地名が想像を広げる

(2022年3月21日 付)

 前回(7日付)は山や川を詠み込んだ作品を取り上げました。今回は地名を広く捉え、いろいろな作例を見ていきましょう。

 

紫陽花に秋冷いたる信濃かな 杉田久女

 

飛騨涼し北指して川流れをり 大野林火

 

花ちるや瑞々しきは出羽の国 石田波郷

 

貝こきと噛めば朧の安房の国 飯田龍太

 

水澄みて四方に関ある甲斐の国 同

 

若狭には仏多くて蒸鰈むしがれい 森澄雄

 

 これらは旧国名の風情を生かした句です。たとえば「瑞々しきは出羽の国」と詠まれた「出羽」は、字面や音の響きが綺麗(きれい)です。相撲の「出羽ノ海」やお酒の「出羽鶴」なども良い名前ですね。

 

春潮といへば必ず門司を思ふ 高浜虚子

 

 「門司」という具体的な地名が、関門海峡の潮流を連想させます。

 

月暗き熊本城を攻めしとかや 水村

 

 大正元(1912)年の句。月が秋の季語。明治9(1876)年10月に起こった「神風連の変」という史実を踏まえた句と思われます。「神風連」と呼ばれる熊本の士族たちが新政府の方針に反対し、政府の鎮台のある熊本城に夜襲をかけたのでした。

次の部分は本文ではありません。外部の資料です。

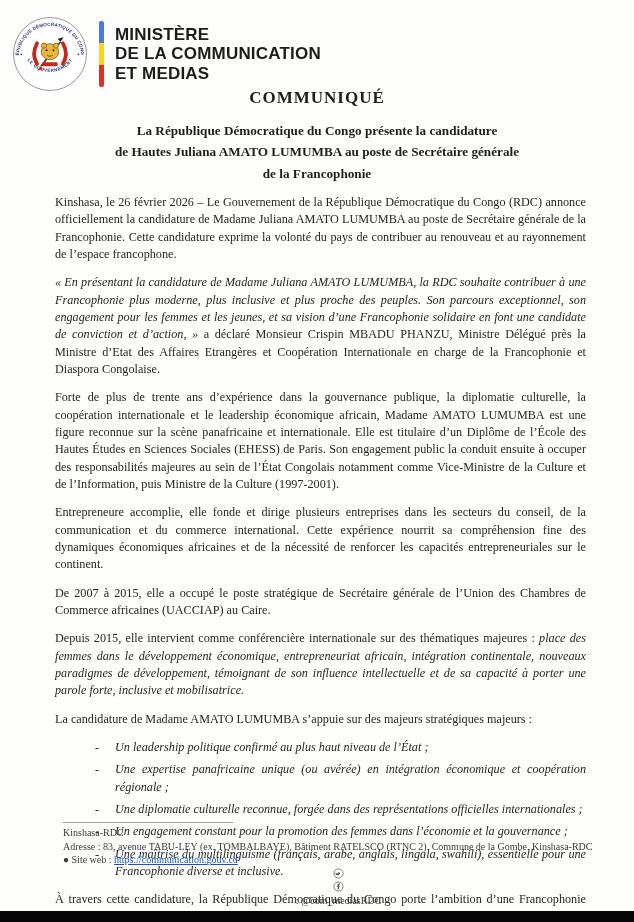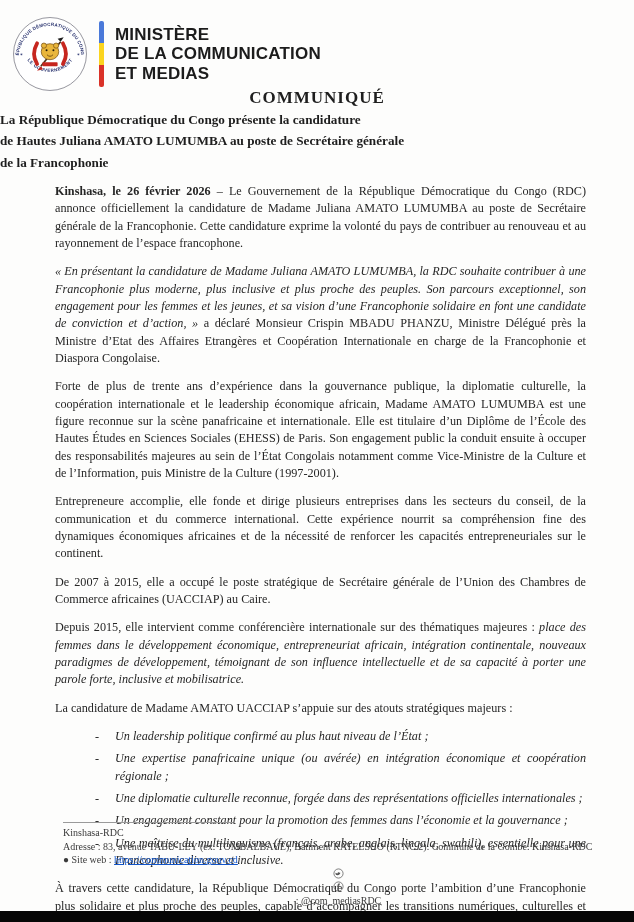"La République Démocratique du Congo" .subtitle { margin-top: 1px -> 12px; text-align: left -> center }
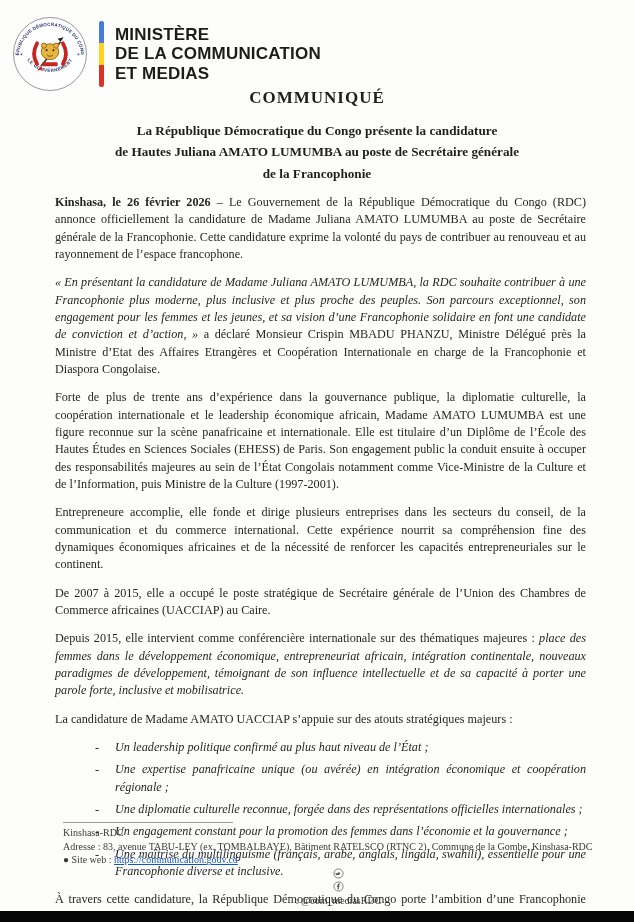"Kinshasa, le 26 février 2026" .lead { font-weight: bold -> normal }
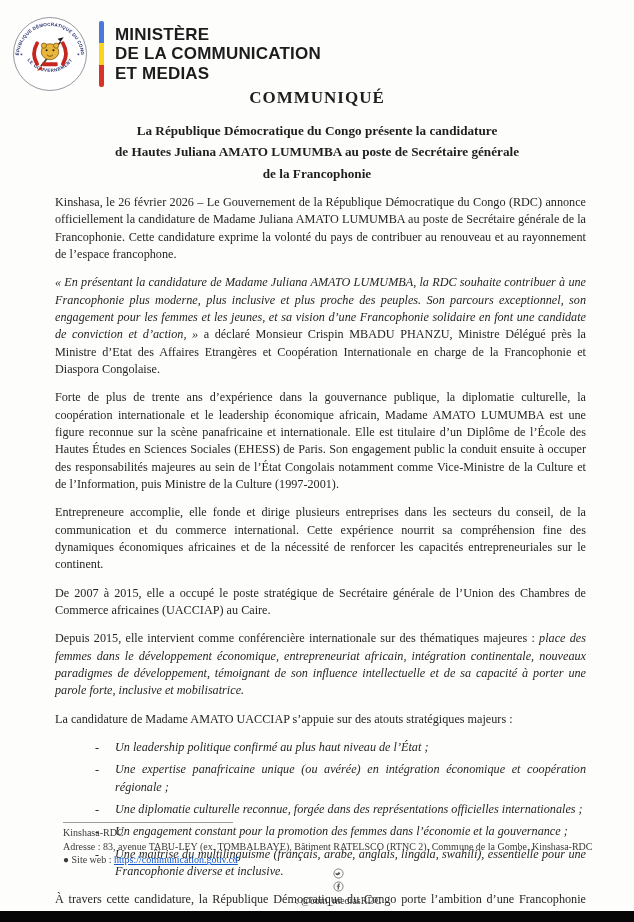"La candidature de Madame AMATO" p { text: UACCIAP s’appuie sur des atouts -> LUMUMBA s’appuie sur des majeurs }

「月暗き熊本城」という城の名が句に迫力を与えています。

 さて、今回も地名を詠み込んだ投稿句を見て行きましょう。

助詞の効果を生かす

冬空に波はとどろく鹿島灘

 深谷まりさん(茨城県取手市、38歳)の作。「鹿島灘」という地名から、広々とした太平洋が想像されます。この冬空は太平洋側の冬の晴天でしょうか。「波は」の「は」という助詞が歯切れよく、晴朗な感じがします。

季語を上手に使う

房総の春摘みをればかもめ鳴く

 森美枝子さん(さいたま市、74歳)の作「房総」は、房総半島の中のどこかの場所。「鴎鳴く」とありますから、海の情景が想像されます。「春摘みをれば」とありますが、春そのものを摘むわけにはいかないので、苦しい表現です。ここでは、春の草を摘む「摘草」という季語を使ってはいかがでしょうか。また上五に「や」を使うと、句に広がりが出ます。

房総や草摘みをれば鴎鳴く

心地よい繰り返し

オンライン秋田訛なまりや秋田蕗

 土谷敏雄さん(由利本荘市、85歳)の作。オンラインで話しているお互いが秋田訛である。オンラインでもお国訛りはついて回るのです。その話題が「秋田蕗」なのでしょうか。「秋田訛や秋田蕗」は「秋田」の繰り返しが心地よい。

中七に切れをもうける

この桜母に見せたい横手城

 熊谷順子さん(美郷町、69歳)の作。「横手城」という城の名を詠み込んだところが具体的で良いですね。中七にはっきりした「切れ」をもうけましょう。

この桜母に見せたし横手城

具体名で想像させる

こまち号花の郷里へひた走り

 二田征作さん(千葉市、76歳)の作。「こまち号」という具体的な列車の名を詠み込みました。「花の郷里」は桜の咲いた秋田と想像されます。

錆浮きし波止場事務所や江戸風鈴

 阪上智子さん(神戸市、60歳)の作。地名ではありませんが「江戸風鈴」という具体的な風鈴の名を詠み込んだことで臨場感のある句となりました。「波止場事務所」とある建物はあちこちに錆(さび)が浮くほど古びている。しかし現役のオフィスとして使われていて、江戸風鈴が鳴っている。港の情緒が感じられる作品です。